Родное пепелище | страница 107
Кстати, мальчик, остановивший фраера ушастого точно против двери двадцать второго дома, ушел сразу же, он был не из нашего переулка, и сколько стоила его подлая услуга, я не знаю.
Второй причиной экзекуций были школьные оценки и школьные шалости.
Я не был злостным хулиганом, и мои уличные компании никогда не были стаями малолеток, опасных для окружающих.
Мы ничего не ломали, не поджигали, не мучили животных, но мы были не в меру подвижными детьми в очень тесных дворах и переулках.
Я был склонен к прогулам – с начальной школы и до девятого класса включительно.

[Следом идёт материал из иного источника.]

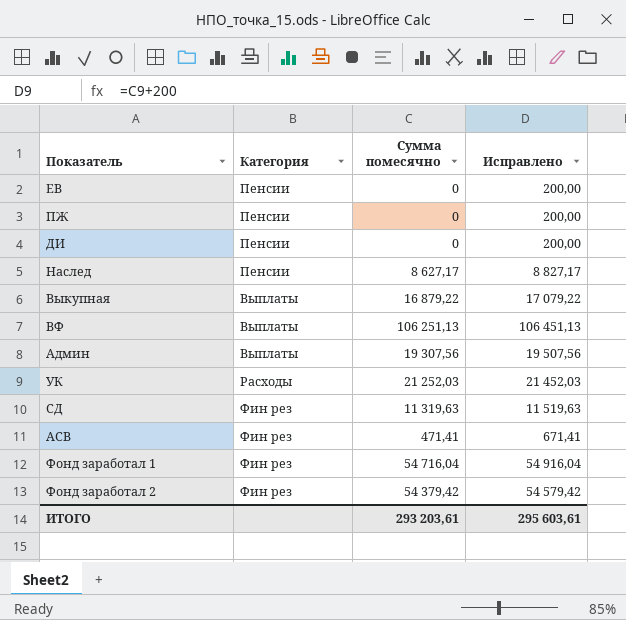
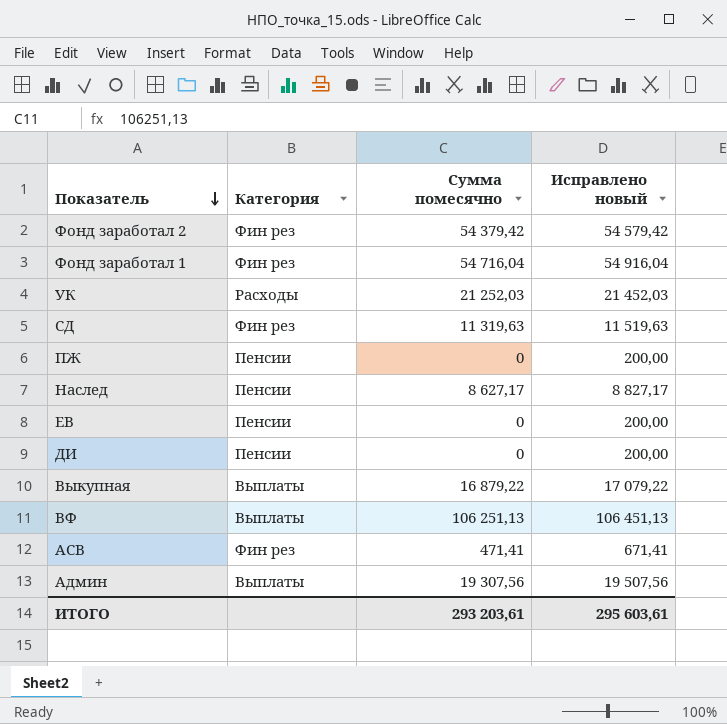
row order: none -> Показатель descending
column name: Исправлено -> Исправлено новый

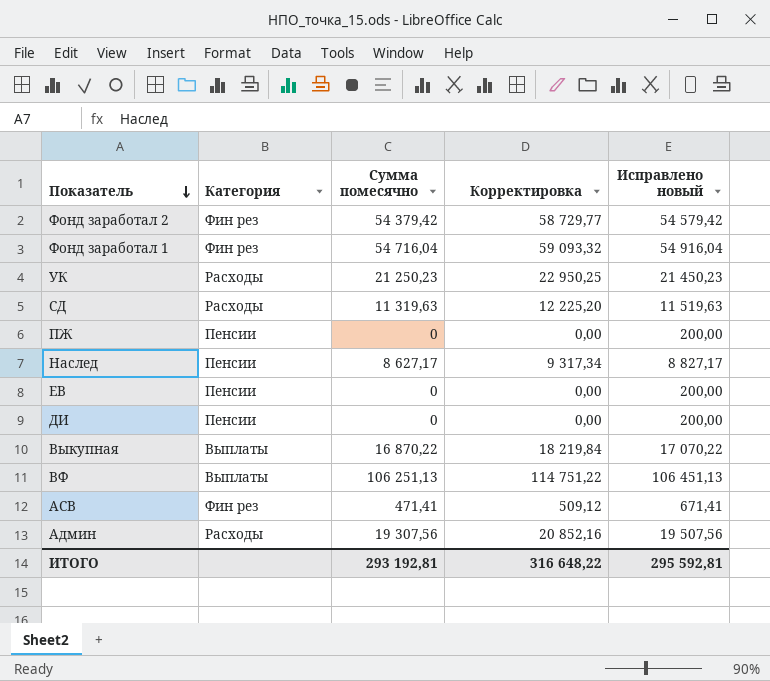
column Корректировка | formula: none -> [Сумма помесячно] * 1,08
УК | Сумма помесячно: 21 252,03 -> 21 250,23
УК | Исправлено новый: 21 452,03 -> 21 450,23
СД | Категория: Фин рез -> Расходы
Выкупная | Сумма помесячно: 16 879,22 -> 16 870,22
Выкупная | Исправлено новый: 17 079,22 -> 17 070,22
Админ | Категория: Выплаты -> Расходы
ИТОГО | Сумма помесячно: 293 203,61 -> 293 192,81
ИТОГО | Исправлено новый: 295 603,61 -> 295 592,81

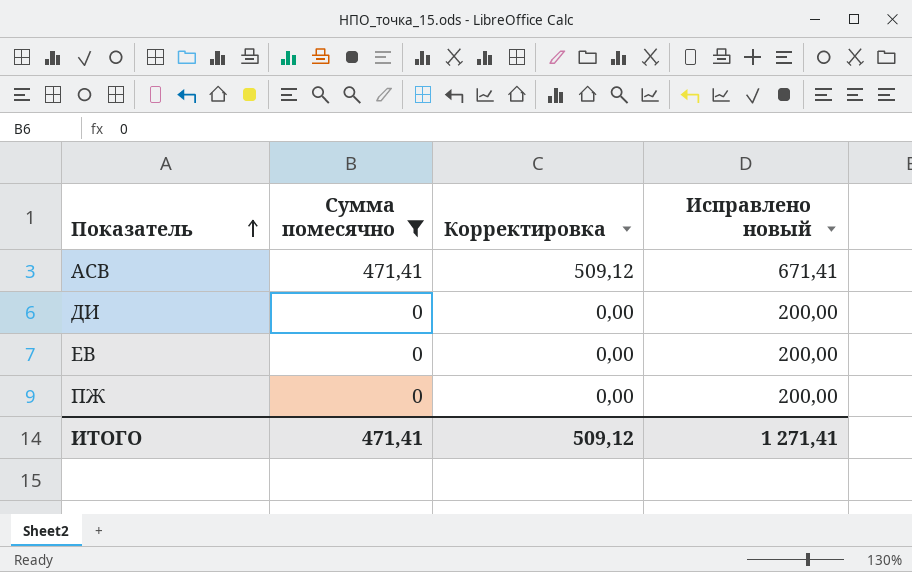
filter: none -> Сумма помесячно <= 471,41
row order: Показатель descending -> Показатель ascending
column Категория | position: 2 -> none
ИТОГО | Сумма помесячно: 293 192,81 -> 471,41
ИТОГО | Корректировка: 316 648,22 -> 509,12
ИТОГО | Исправлено новый: 295 592,81 -> 1 271,41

Вот и почти все мои школьные грехи, прогулы мои объяснялись предпочтением катка (но какого катка!) и других, как правило – непредосудительных интересов и занятий учебе:
Да еще и тем обстоятельством, что учеба давалась мне очень легко.
До восьмого класса я, получив новые учебники в конце августа, имел обыкновение их все прочитывать от корки до корки – и все, я мог не ходить в школу.
Мои «двойки», подбивавшие взять маму в руки шкив, объяснялись не незнанием предмета, а отсутствием письменных работ и невыполнением других домашних заданий.
Мама после войны так и не смогла доучиться: в мае 1946 года родилась моя сестра Лида, мама сидела с ней два года, потом ей пришлось пойти работать.
Отец был против того, чтобы мама пошла в институт, он считал высшее образование излишним, так как он своим ремеслом зарабатывал вдвое и больше против рядового инженера на производстве.
Может быть, он опасался неравенства в образовании.
Мама пошла в обучение на линотипистку в типографию, каковую отец всю жизнь называл «Индустрией», по названию газеты, которую набирали здесь до войны.
Эта типография располагалась на Цветном бульваре, в 15-ти минутах пешего хода от нашего дома, по тому же адресу, что и типография, и редакция «Литературной газеты», куда отец перебрался из «Красной Звезды» после смерти Сталина уже выпускающим (техническим редактором).
Наборным цехом в «Индустрии» заведовал вечный Иван Сергеевич, дореволюционный метранпаж, выпивавший без каких-либо заметных последствий пару бутылок белой головки.
Иван Сергеевич учил наборному делу еще моего отца, работал до революции у Ивана Дмитриевича Сытина в «Русском слове» за теми же талерами (наборными столами), что и я через пятьдесят лет после Ивана Сергеевича.
Линотиписткой (наборщицей на наборной машине) мама была от Бога – она почти не делала ошибок. Я работал с ней в типографии «Известия», верстал набранные ею гранки – их можно было сразу подписывать в печать, правка была минимальной. За всё время работы верстальщиком я знал только трех наборщиц, набиравших так чисто.